On Saturdays, when most of the 35 units see guest turnover, no one on staff gets any downtime.



“People come back because we’re absolutely meticulous about cleaning,” says Collins, who works alongside her staff to scrub kitchenettes and bathrooms, change linens, and restock towels. And, on occasion, she firmly requires that work be redone if it doesn’t meet her exacting standards. “Everybody pitches in. Even my husband, the business banker, vacuums floors on Saturdays.”

It’s a way of life she’s known since she was a child, growing up in a house adjacent to the KebeK 3. After graduating as valedictorian of her class at Old Orchard Beach H.S., Collins came to UMF undeclared and unsure of her major, but certain that she didn’t want to join the family business.
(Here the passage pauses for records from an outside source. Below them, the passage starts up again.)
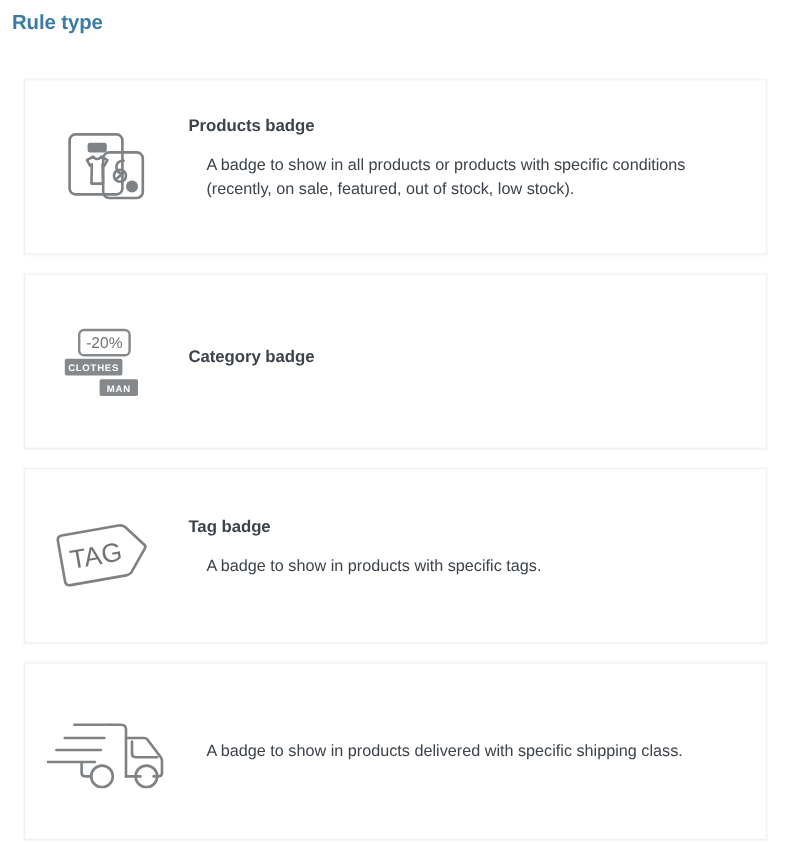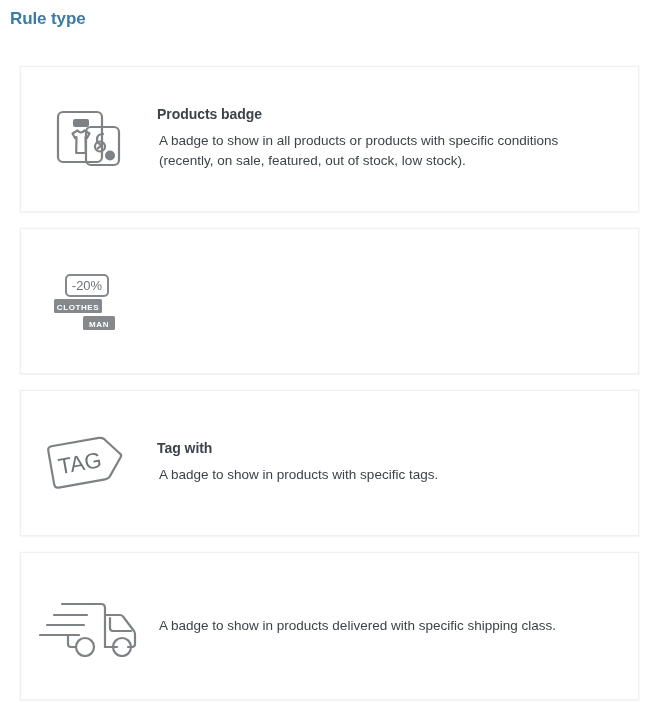--- a/index.html
+++ b/index.html
@@ -82,7 +82,7 @@
   .card-desc {
     font-size: 13.5px;
     color: #3c434a;
-    margin: 2px;
+    margin: 15px;
     line-height: 20px;
     font-weight: normal;
     max-width: 430px;

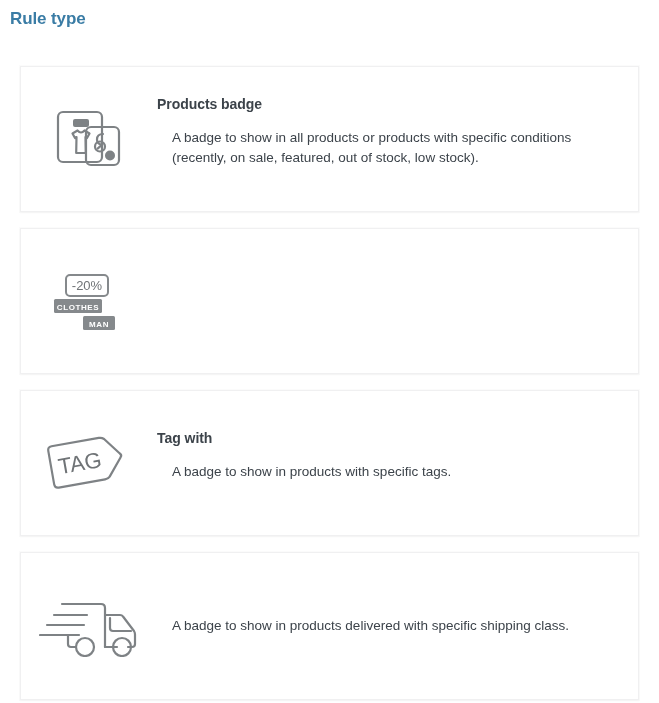--- a/index.html
+++ b/index.html
@@ -140,6 +140,7 @@
         </svg>
       </div>
       <div class="card-body">
+        <div class="card-heading">Category badge</div>
       </div>
     </div>
 

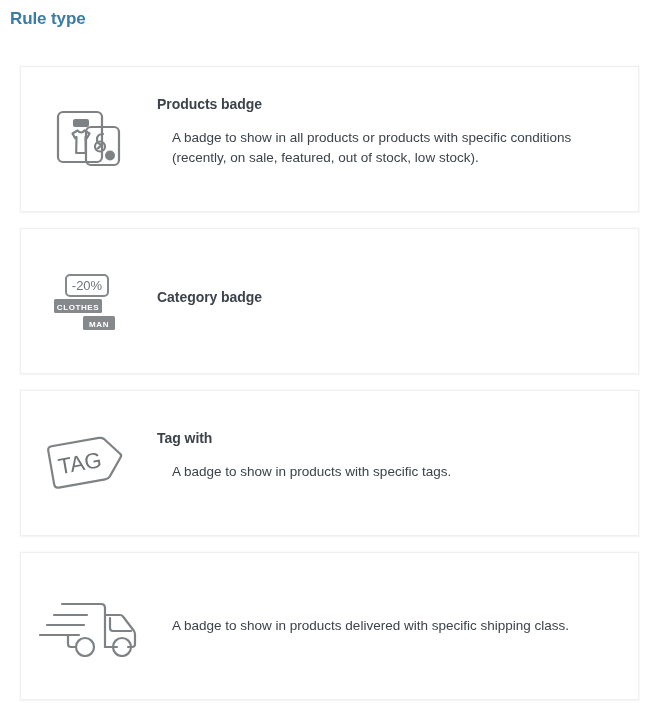--- a/index.html
+++ b/index.html
@@ -154,7 +154,7 @@
         </svg>
       </div>
       <div class="card-body">
-        <div class="card-heading">Tag with</div>
+        <div class="card-heading">Tag badge</div>
         <div class="card-desc">A badge to show in products with specific tags.</div>
       </div>
     </div>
She says her studies in business economics and work with UMF’s chapter of Students in Free Enterprise (SIFE), consulting with small businesses and nonprofit organizations, provided her with what she calls the “Aha moment” in her career planning.

“Through SIFE I came to see how business development can impact an entire community, and I began to reexamine my family’s own small business and the incredible opportunity that was right in front of me,” says Collins, who served as vice president of SIFE at UMF. “UMF led me to the family business, and the business led me to the master’s degree. I feel fortunate to have this opportunity. And that my parents have trusted me with this.”